One warning is that again, being unsupervised, PCA can't tell you exactly what the newly created components or features mean. If you're interested in how to interpret your principal components, we've included two sources in the dive deeper section to help out with that and highly recommend you explore them.
Once you've reduced your dataset's dimensionality using PCA to best describe its variance and linear structure, you can then transform your movie questionnaire dataset from its original [1000, 100] feature-space into the much more comfortable, principal component space, such as [1000, 10]. You can visualize your samples in this new space using an Andrew's plot, or scatter plot. And finally, you can base the rest of your analysis on your transformed features, rather than the original 100 feature dataset.

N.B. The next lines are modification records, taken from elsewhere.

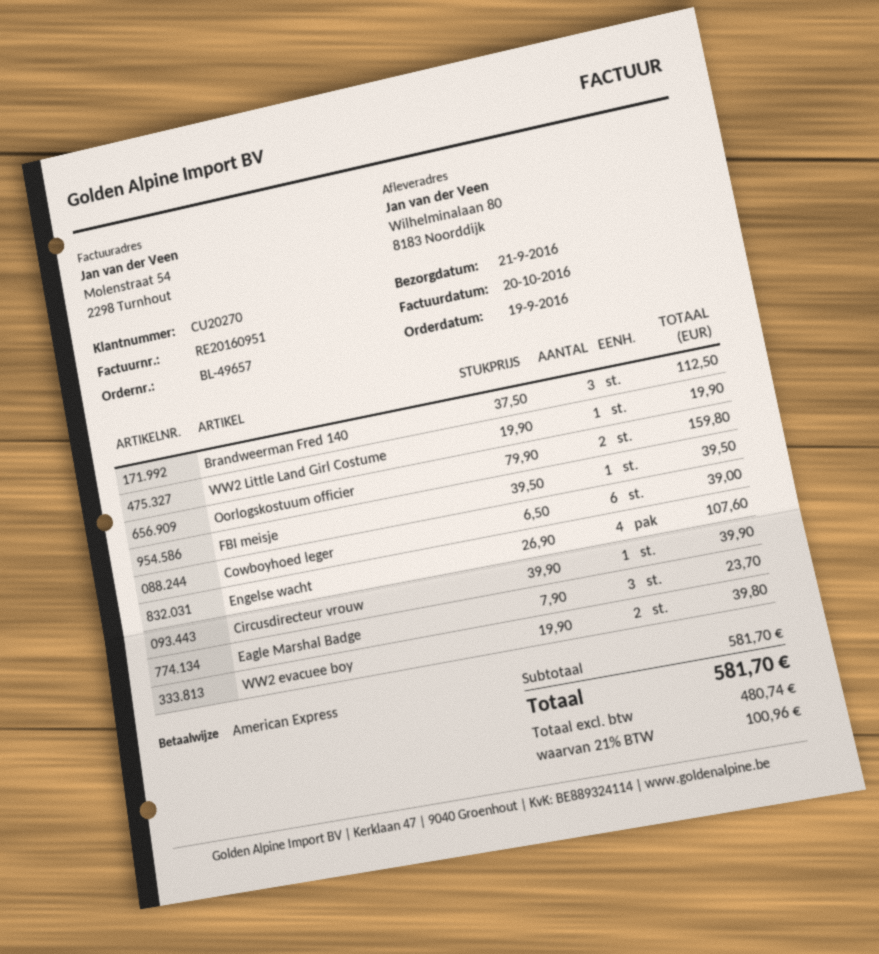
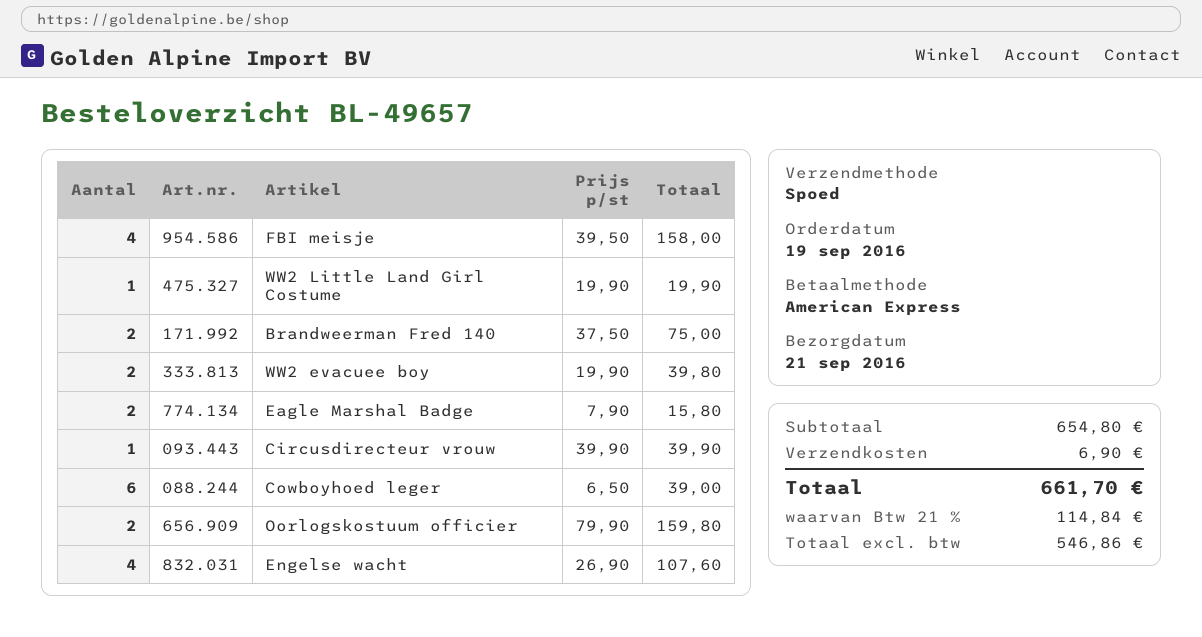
Brandweerman Fred 140: 3 x 37.50 = 112.50 -> 2 x 37.50 = 75.00
FBI meisje: 1 x 39.50 = 39.50 -> 4 x 39.50 = 158.00
Eagle Marshal Badge: 3 x 7.90 = 23.70 -> 2 x 7.90 = 15.80
subtotal: 581.70 -> 654.80
shipping: none -> 6.90
net: 480.74 -> 546.86
tax: 21% = 100.96 -> 21% = 114.84
total: 581.70 -> 661.70

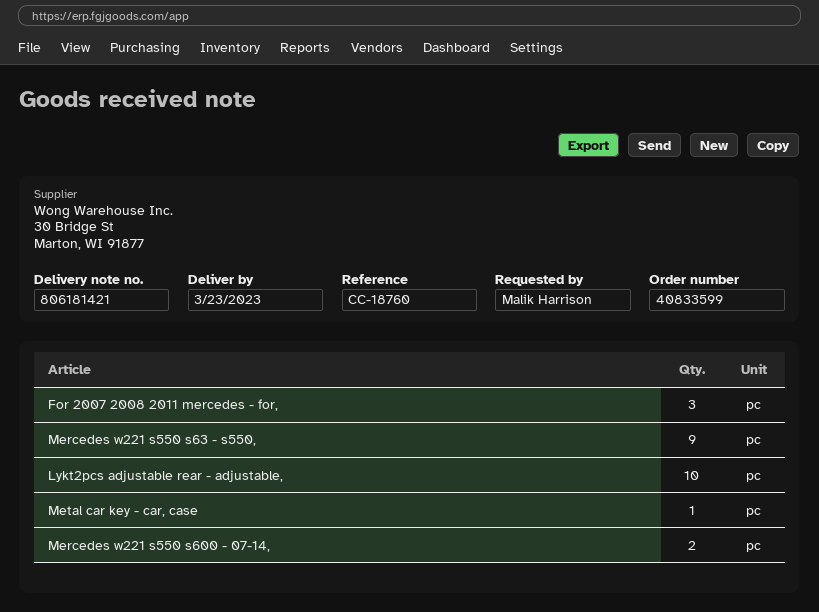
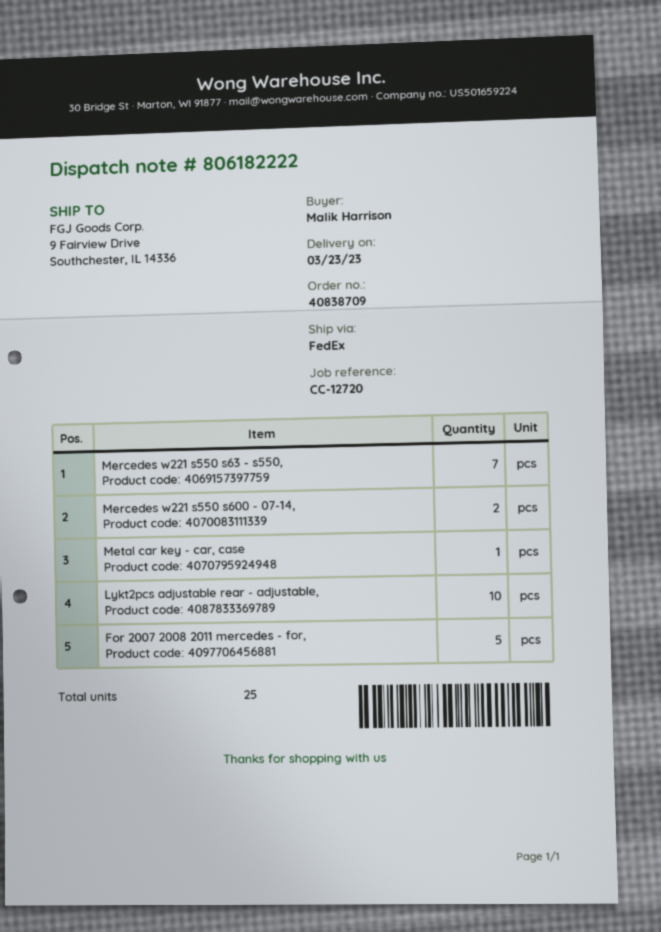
order number: 40833599 -> 40838709
delivery note number: 806181421 -> 806182222
reference: CC-18760 -> CC-12720
For 2007 2008 2011 mercedes - for,: 3 -> 5
Mercedes w221 s550 s63 - s550,: 9 -> 7

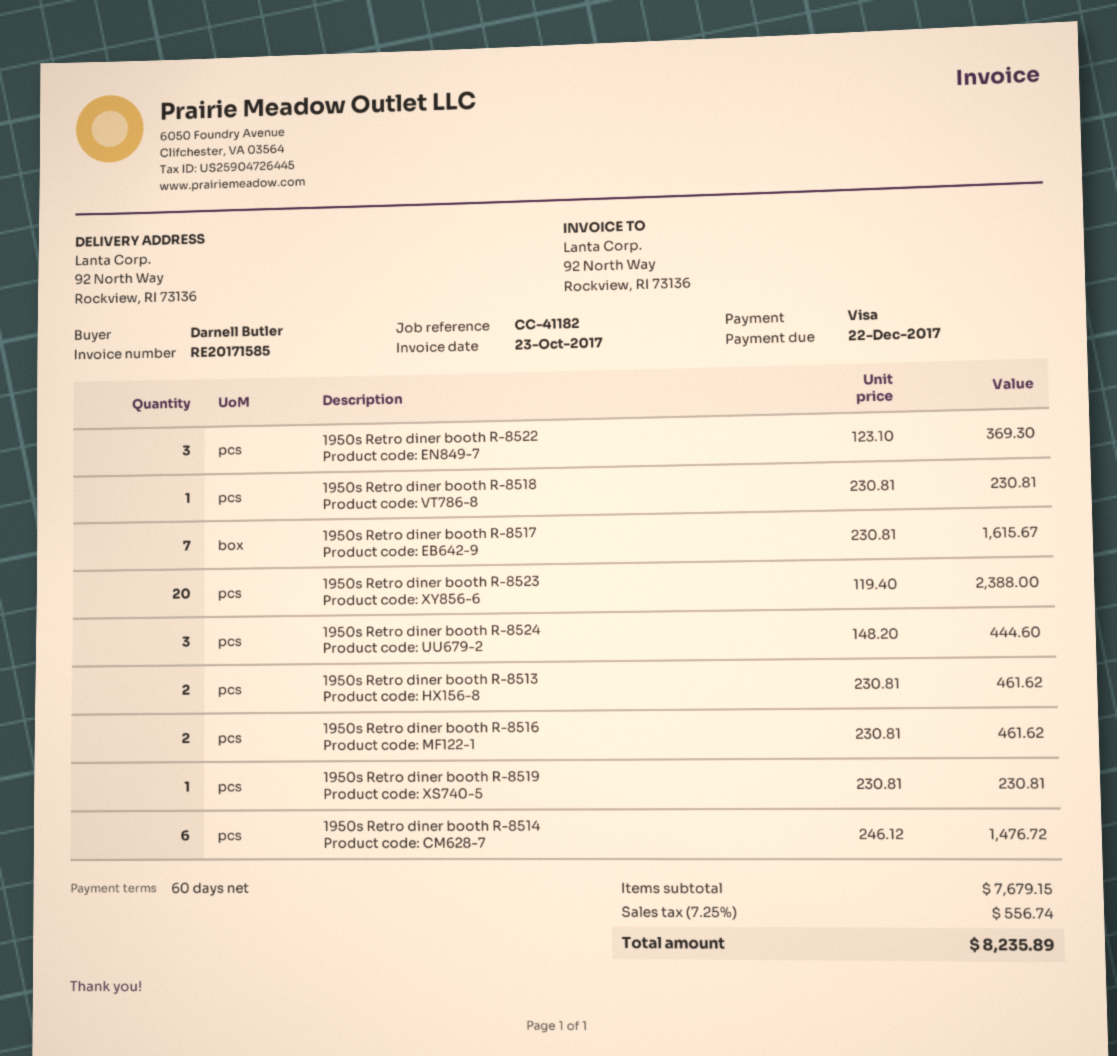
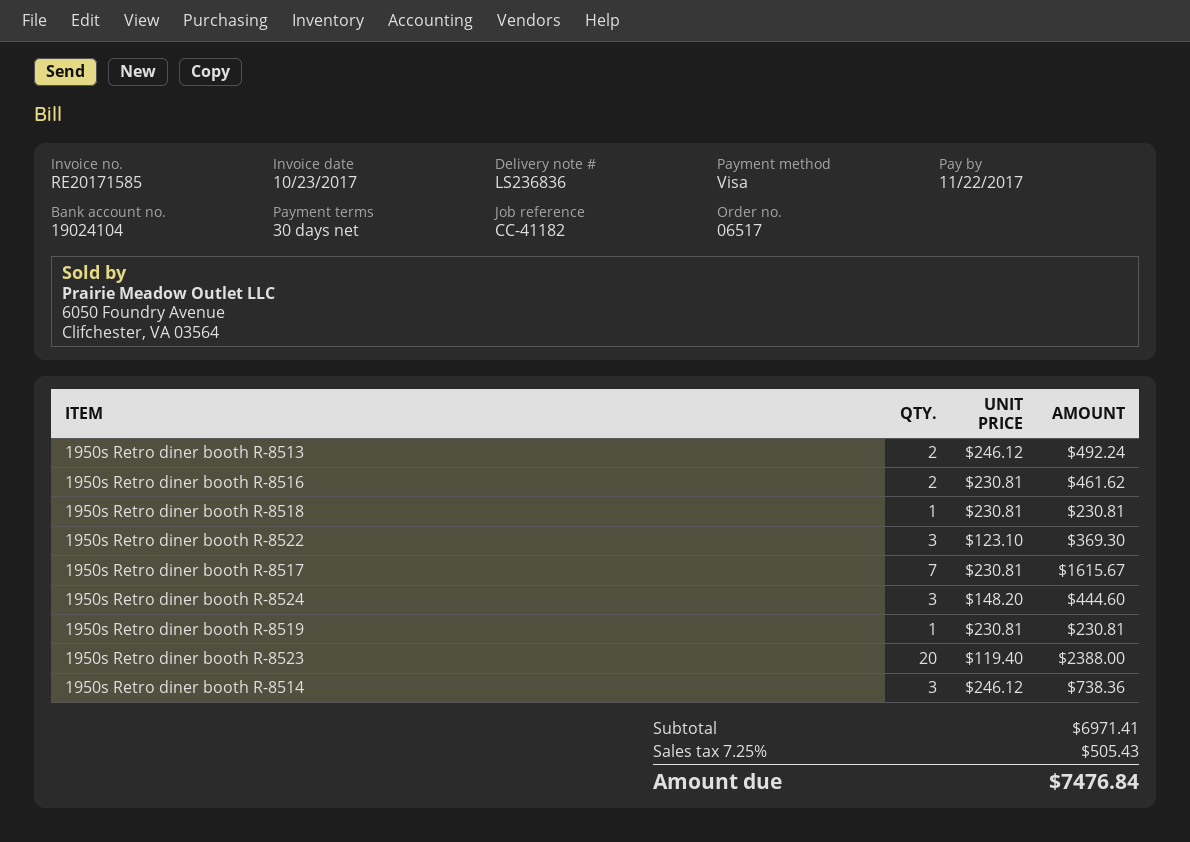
payment terms: 60 days -> 30 days
due date: 2017-12-22 -> 2017-11-22
1950s Retro diner booth R-8513: 2 x 230.81 = 461.62 -> 2 x 246.12 = 492.24
1950s Retro diner booth R-8514: 6 x 246.12 = 1476.72 -> 3 x 246.12 = 738.36
subtotal: 7679.15 -> 6971.41
tax: 7.25% = 556.74 -> 7.25% = 505.43
total: 8235.89 -> 7476.84

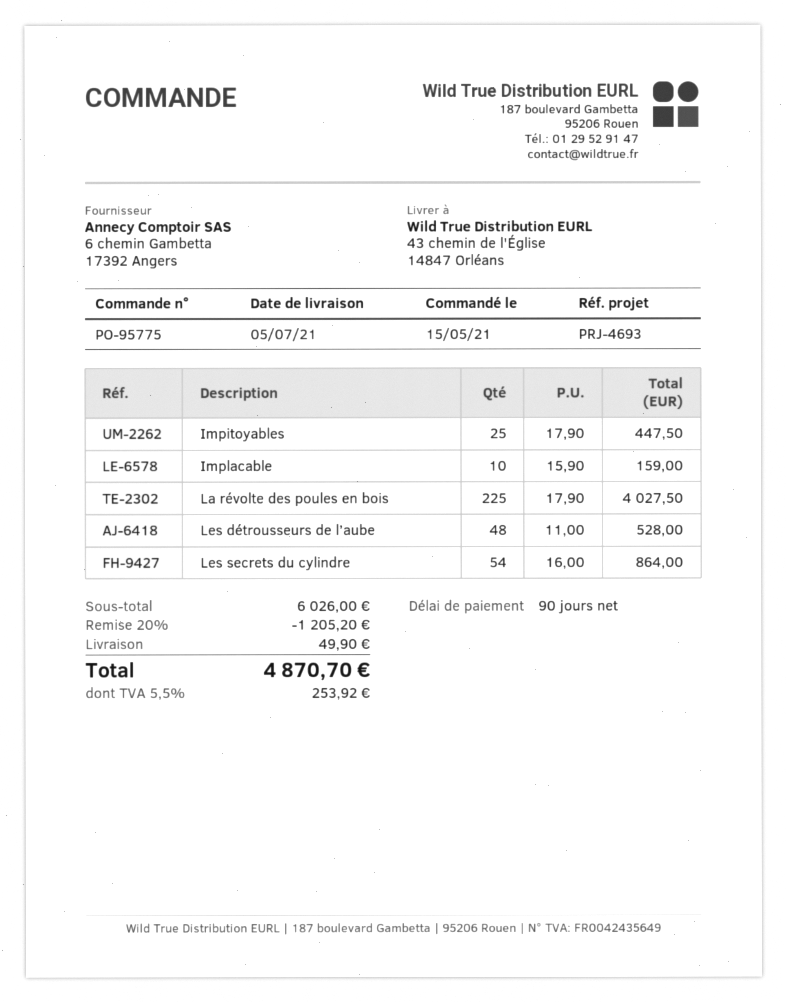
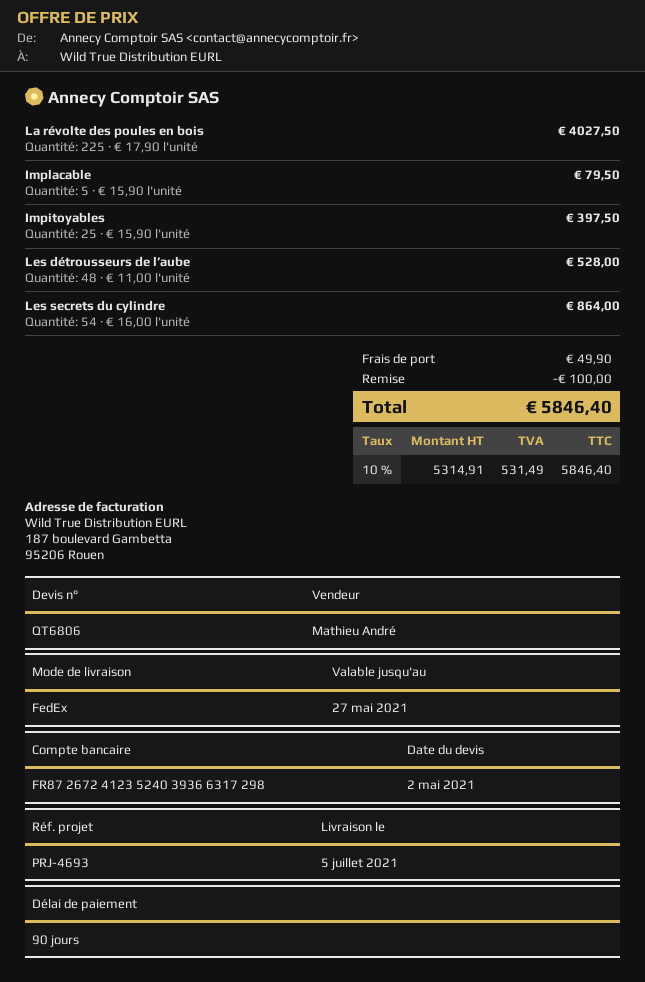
Impitoyables: 25 x 17.90 = 447.50 -> 25 x 15.90 = 397.50
Implacable: 10 x 15.90 = 159.00 -> 5 x 15.90 = 79.50
discount: 1205.20 -> 100.00
tax: 5.5% = 253.92 -> 10% = 531.49
total: 4870.70 -> 5846.40

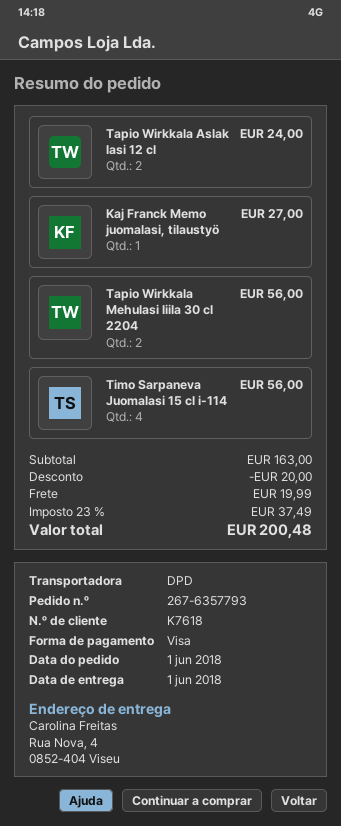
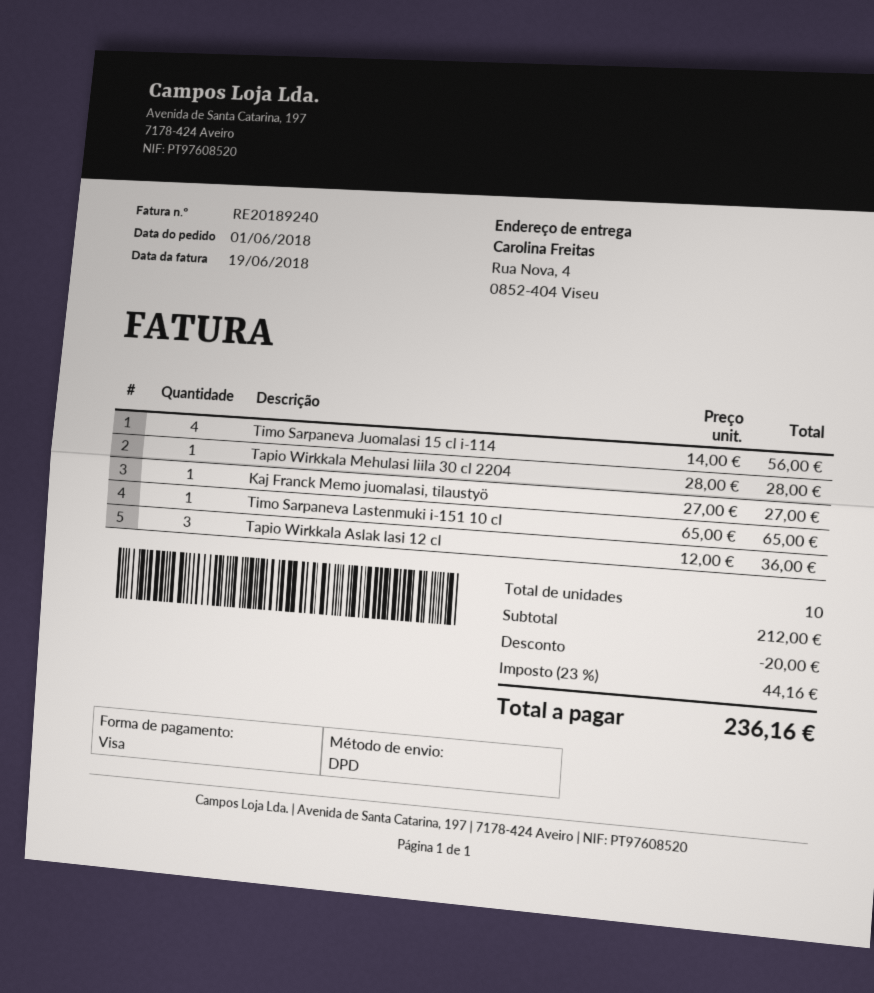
Tapio Wirkkala Aslak lasi 12 cl: 2 for 24.00 -> 3 for 36.00
Tapio Wirkkala Mehulasi liila 30 cl 2204: 2 for 56.00 -> 1 for 28.00
Timo Sarpaneva Lastenmuki i-151 10 cl: none -> 1 for 65.00
subtotal: 163.00 -> 212.00
shipping: 19.99 -> none
tax: 23% = 37.49 -> 23% = 44.16
total: 200.48 -> 236.16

PCA is a very fast algorithm and helps you vaporizes redundant features, so when you have a high dimensionality dataset, start by running PCA on it and then visualizing it. This will better help you understand your data before continuing.
Projecting a Shadow
By transforming your samples into the feature space created by discarding under-prioritized features, a lower dimensional representation of your data, also known as shadow or projection is formed. In the shadow, some information has been lost—it has fewer features after all. You can actually visualize how much information has been lost by taking each sample and moving it to the nearest spot on the projection feature space. In the following 2D dataset, the orange line represents the principal component direction, and the gray line represents the second principal component. The one that's going to get dropped:
By dropping the gray component above, the goal is to project the 2D points onto 1D space. Move the original 2D samples to their closest spot on the line:
Once you've projected all samples to their closest spot on the major principal component, a shadow, or lower dimensional representation has been formed:
The summed distances traveled by all moved samples is equal to the total information lost by the projection. An an ideal situation, this lost information should be dominated by highly redundant features and random noise.